I'm new to genome analysis, so apologies if this is a basic question. My hypothesis is that in a particular disease, gene XYZ contains somatic mutations. I have performed targeted sequencing of gene XYZ with high coverage (300 - several 1000x) using Sureselect, which employs UMIs. I have sequenced the gene in brain tissue from diseased and non-diseased persons. Unfortunately, only brain tissue is available, so a brain to non-brain comparison isn't possible.

Now I'm wondering how I should perform the somatic variant analysis. As a start, I wanted to use Mutect2 and Varscan in tumor-only mode (I'm not working with tumors, but the situation is analogous) on individual samples and only "call" variants if they can be found by both tools to introduce some stringency. However, I've read in online discussions that tumor-only analyses without normals give poor results and are discouraged.

In theory, I could use my non-diseased samples as normals. However, I don't even know whether gene XYZ is normal in the normal samples - maybe it can be randomly mutated in both and thus not associated with my disease. Also, I'm not sure that it's a good approach to match diseased individual A with healthy individual B; my understanding is that one usually matches tumor from individual A with healthy tissue from individual A to take germline mutations into account.
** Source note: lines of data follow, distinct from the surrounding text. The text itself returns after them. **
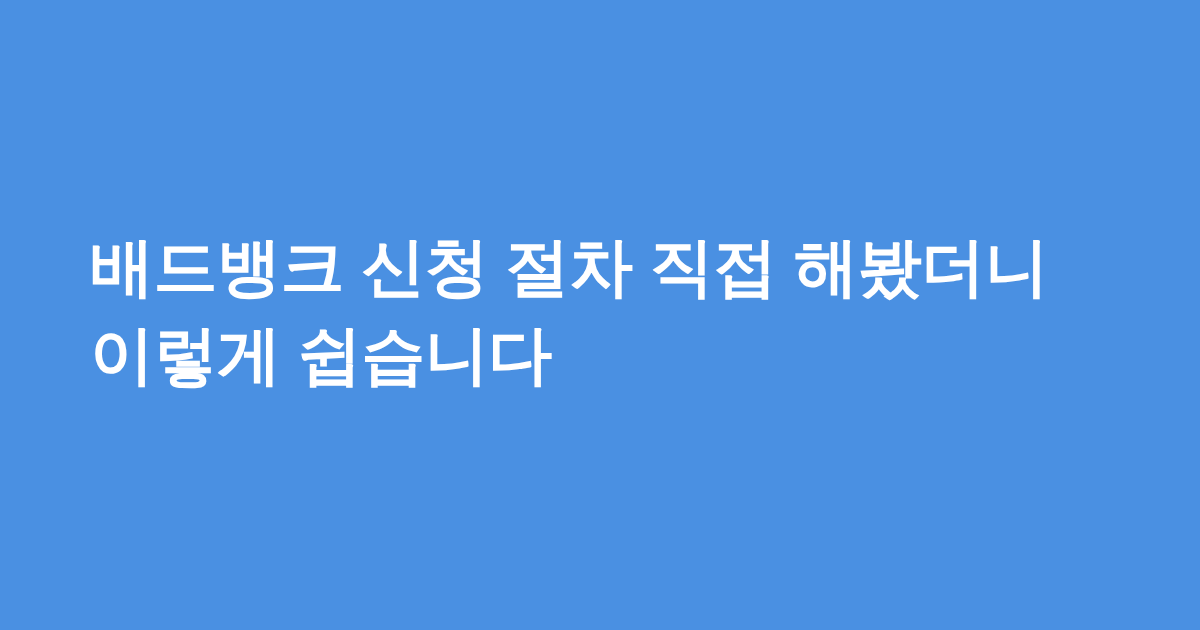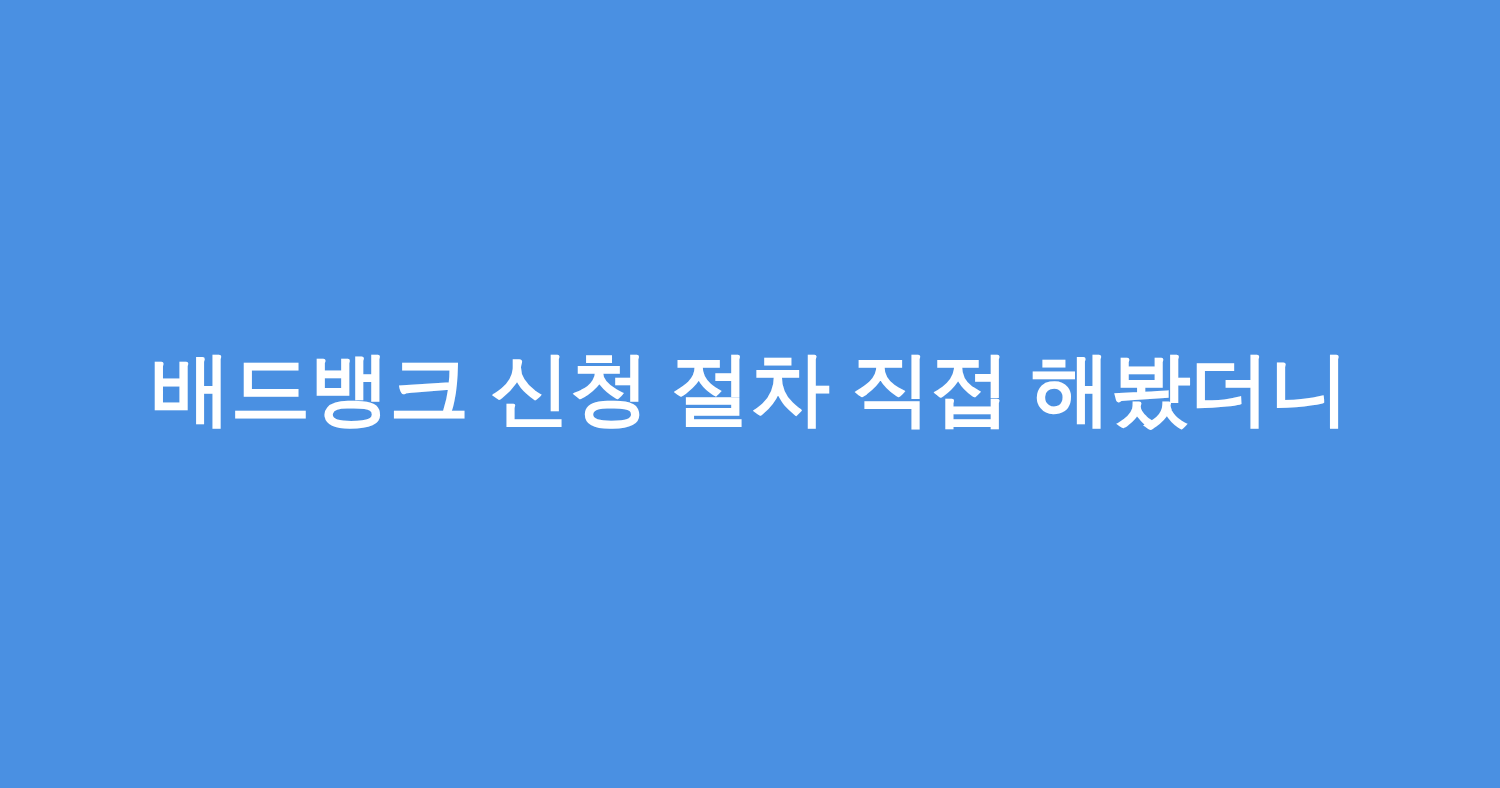--- a/index.html
+++ b/index.html
@@ -28,7 +28,6 @@
 
   .headline-block {
     width: 1060px;
-    text-align: center;
     padding: 0 20px;
     box-sizing: border-box;
     

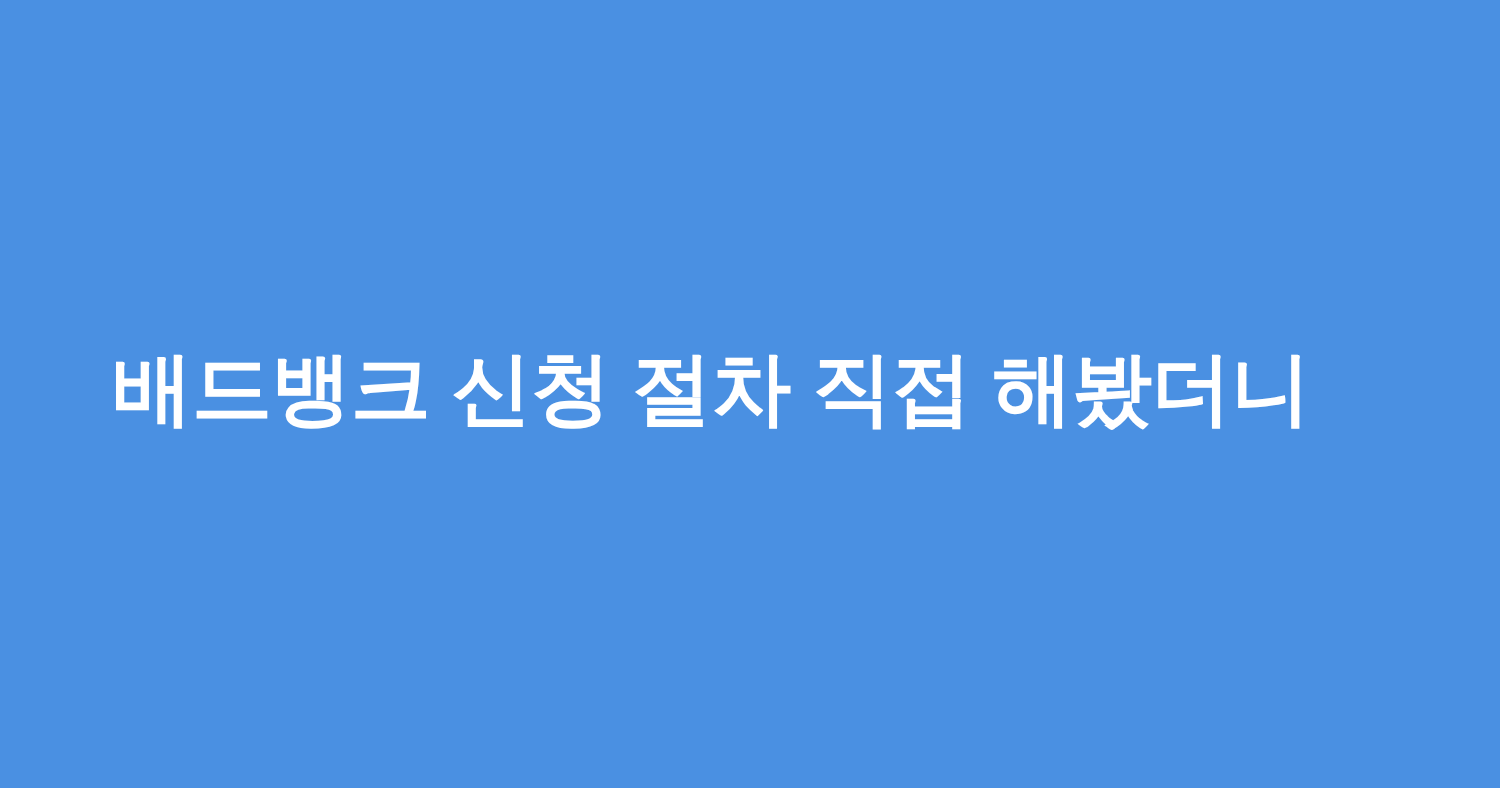--- a/index.html
+++ b/index.html
@@ -55,6 +55,7 @@
 
     <span class="headline-line">배드뱅크 신청 절차 직접 해봤더니</span>
 
+    <span class="headline-line">이렇게 쉽습니다</span>
 
   </div>
 </div>

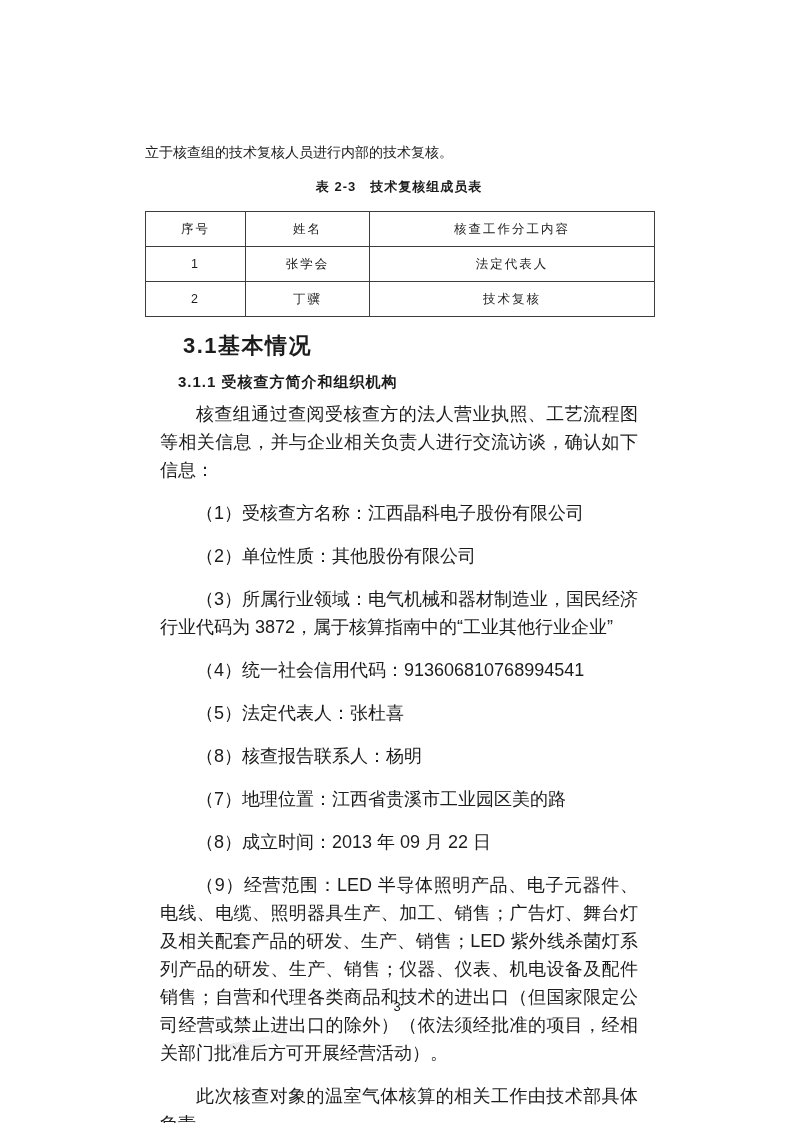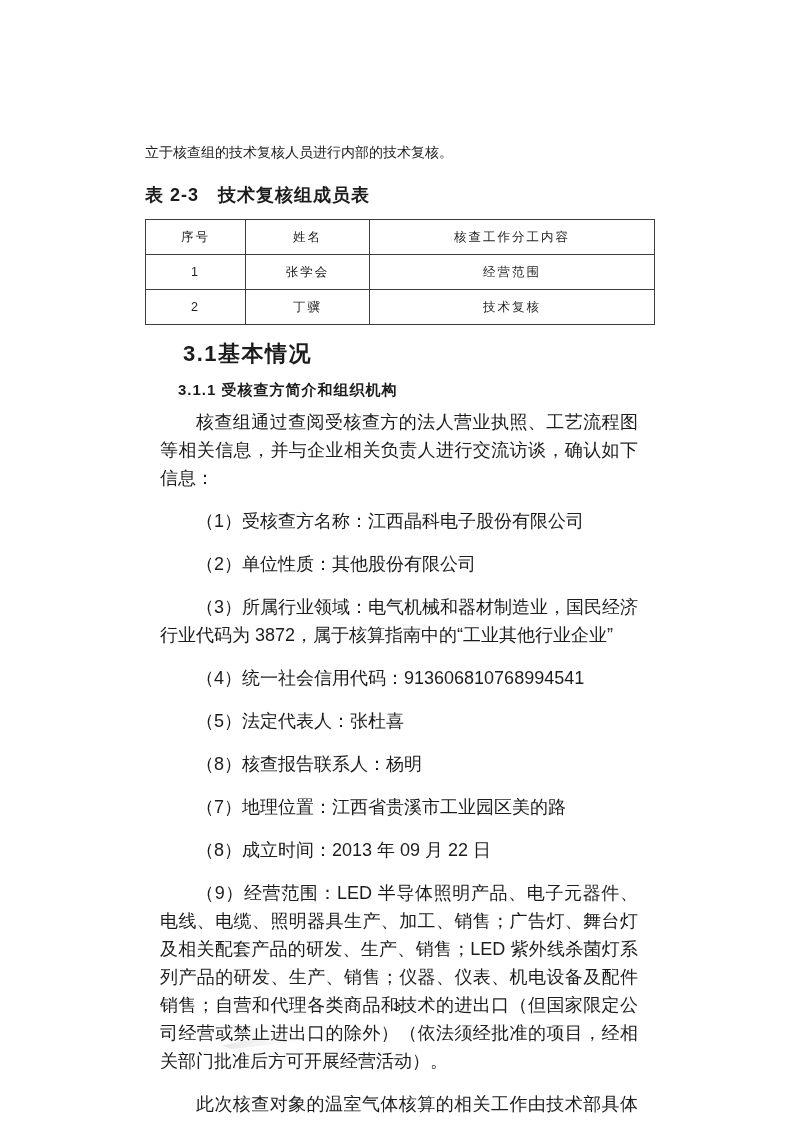--- a/index.html
+++ b/index.html
@@ -23,10 +23,10 @@
     text-align:justify;
   }
   .table-caption {
-    margin-top:18px;
-    text-align:left;
+    margin-top:10px;
+    text-align:center;
     font-weight:bold;
-    font-size:18px;
+    font-size:13px;
     line-height:22px;
     white-space:pre-wrap;
     letter-spacing:1px;

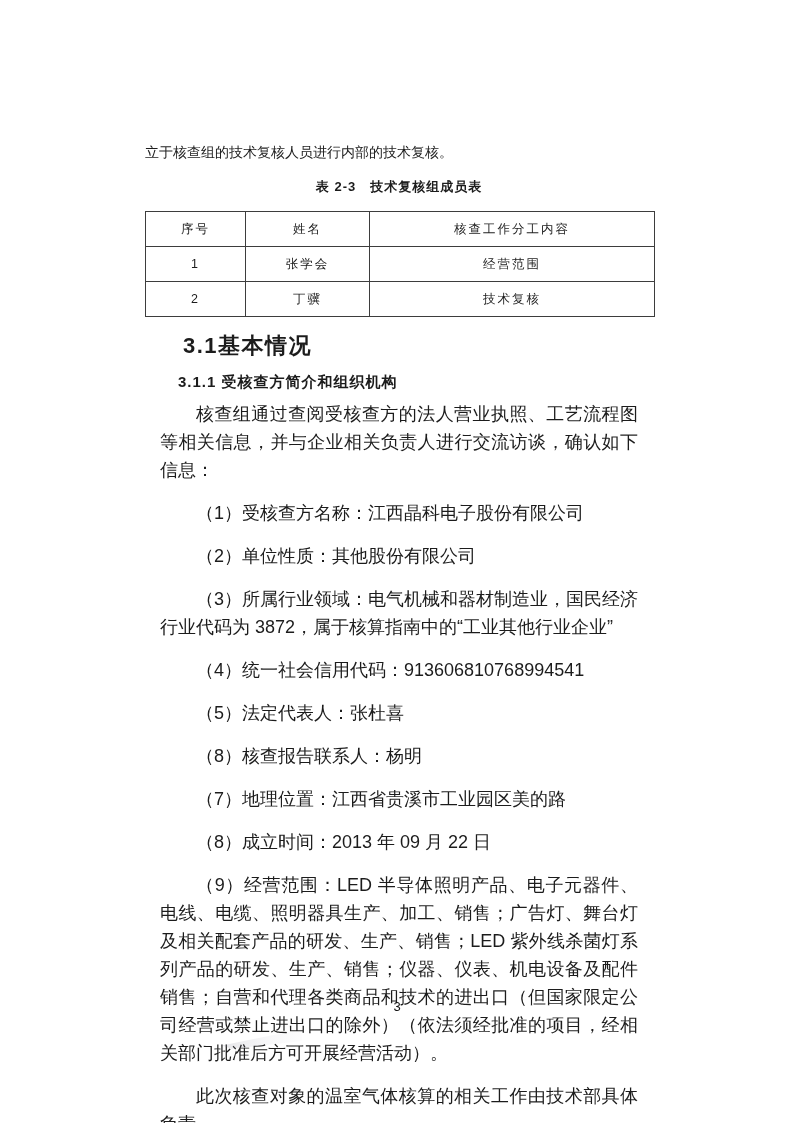--- a/index.html
+++ b/index.html
@@ -123,7 +123,7 @@
         <tr>
           <td>1</td>
           <td class="cell-name">张学会</td>
-          <td>经营范围</td>
+          <td>法定代表人</td>
         </tr>
         <tr>
           <td>2</td>

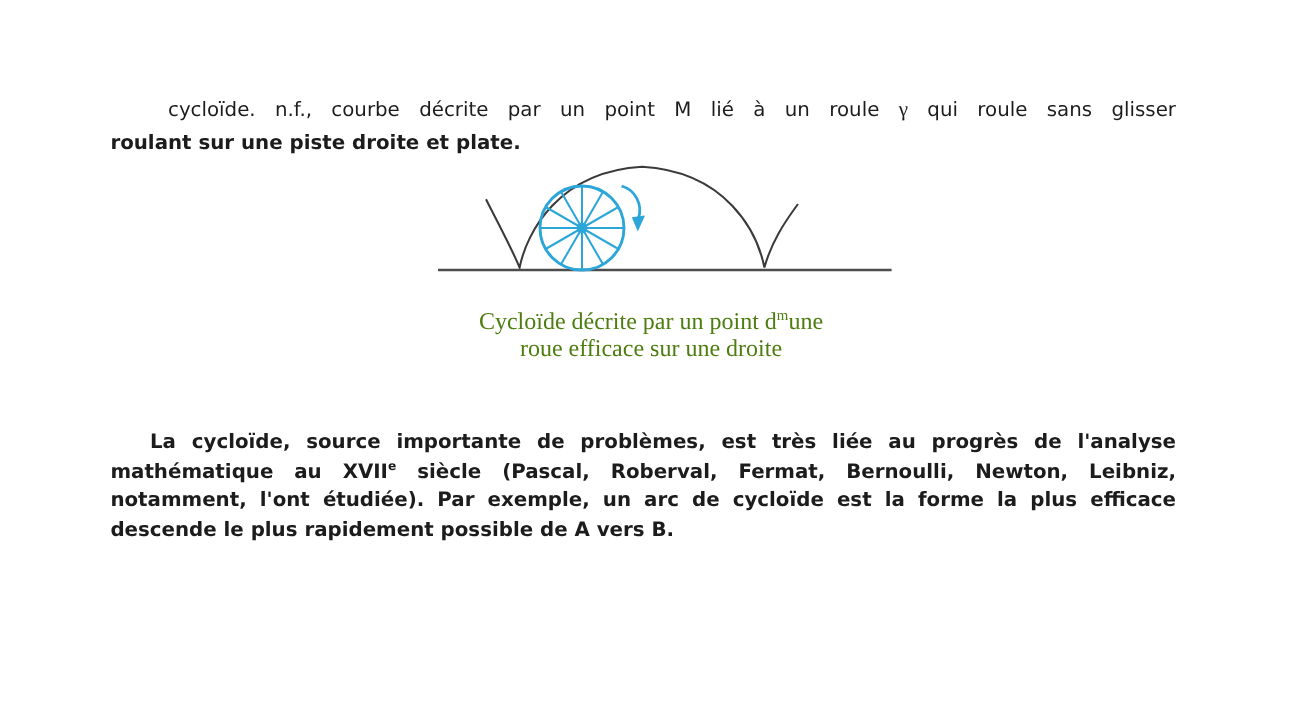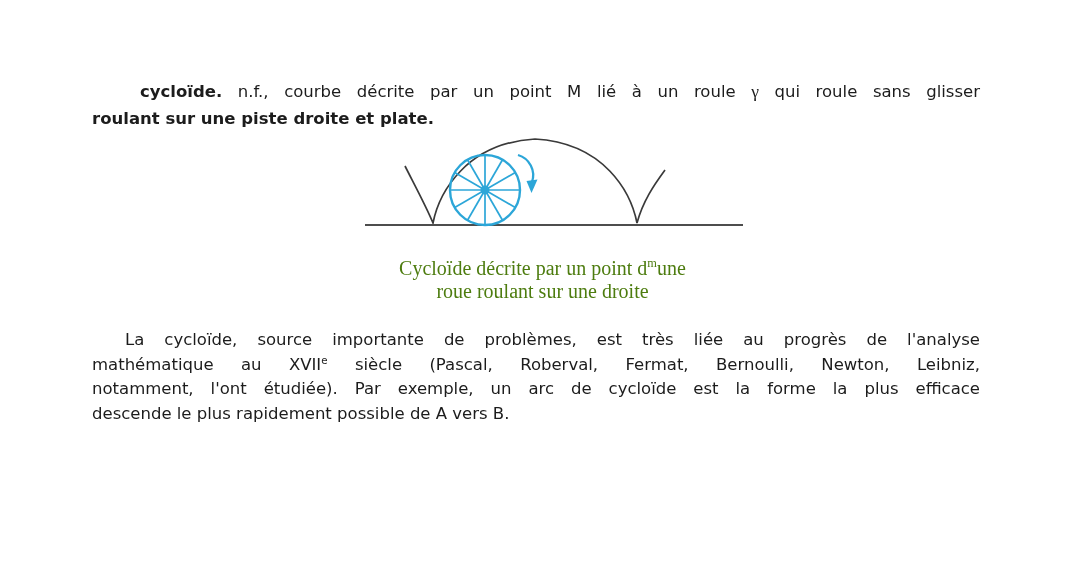--- a/index.html
+++ b/index.html
@@ -28,7 +28,7 @@
   }
   .p1-line.first { text-indent: 48px; }
   .p1-line.last  { text-align: center; text-align-last: left; font-weight: bold; }
-  .term { font-weight: bold; }
+  .term { font-weight: normal; }
   .gamma {
     font-family: "Liberation Serif", "DejaVu Serif", serif;
     font-size: 17.5px;

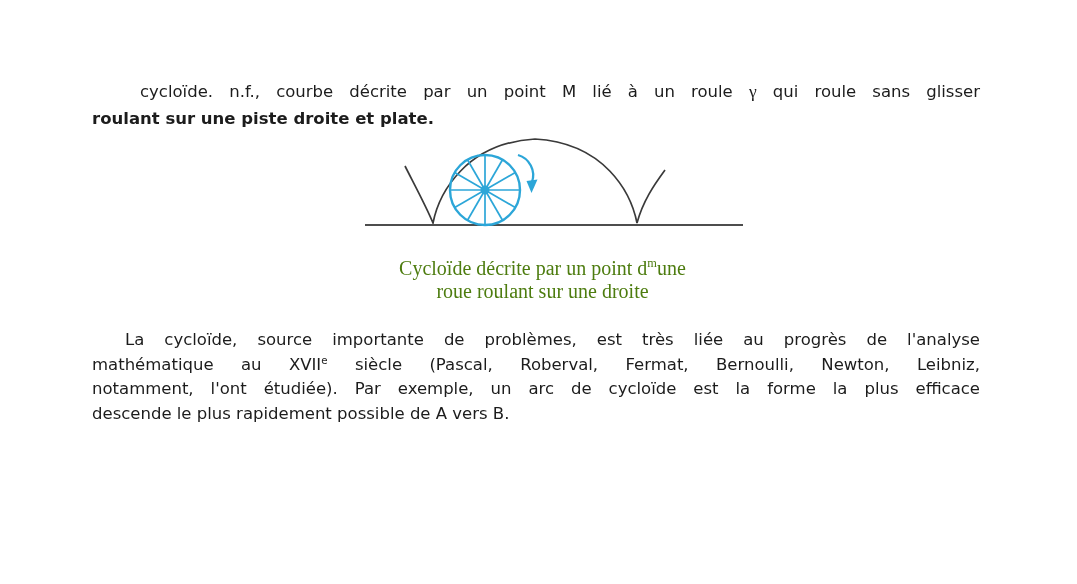--- a/index.html
+++ b/index.html
@@ -116,7 +116,7 @@
 
     <div class="caption">
       <div><span>Cycloïde décrite par un point d</span><sup class="sup-m">m</sup><span>une</span></div>
-      <div><span>roue roulant sur une droite</span></div>
+      <div><span>roue efficace sur une droite</span></div>
     </div>
 
     <div class="p2">

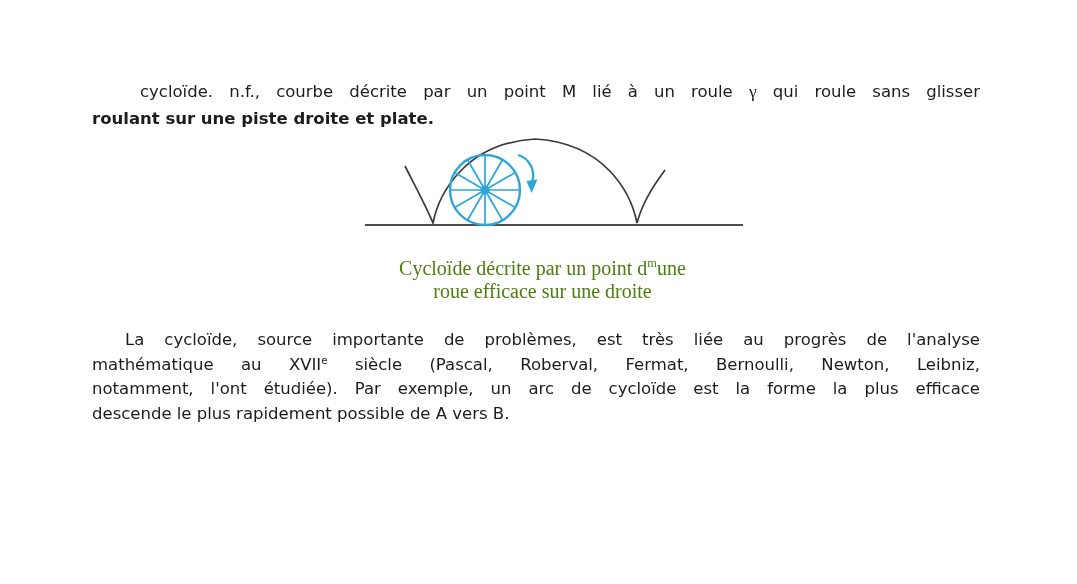--- a/index.html
+++ b/index.html
@@ -64,7 +64,7 @@
     color: #4d7c0f;
   }
   
-  .p2 { margin-top: 25px; }
+  .p2 { margin-top: 53px; font-weight: bold; }
   .p2-line {
     font-size: 16.5px;
     line-height: 24.5px;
In summary, these are my questions:

• is it advisable to run the tumor-only mode on every sample individually?
• is it admissable to use different individuals as matched normals?
• alternatively, could I build my own panel of normals, using data from non-diseased individuals? I have only got about 10 non-diseased, so this might not be a great PoN.

I'm also very open to other ideas. Thanks!

Edit: I've found this paper that lists a few tools for non-cancer data without matched controls Huang and Lee 2022

Yes, in general, if you are expecting variants in a subset (subclone) of the DNA from the many cells that you have sequenced, then you can use somatic variant callers to detect them. Though don't expect to (confidently) detect variants in less than 1 in 100 cells using standard DNA-seq with Illumina, unless you tagged your libraries with unique molecular identifiers (UMI) before sequencing.

Having a matched normal from the same patient only improves your specificity (which allows us to improve sensitivity at the expense of specificity). You only have one gene so don't worry too much about specificity right now. Try using MuTect2 or VarDict in tumor-only mode in default settings at first. If you don't detect any variants, then make the cutoffs more lenient (e.g. reduce cutoffs for VAF, DP, QUAL, etc.). If you find too many, then you'll need to read up "somatic variant filtering strategies" to shortlist the variants in ways that make sense for your hypothesis. This includes building a PoN using your non-diseased specimens.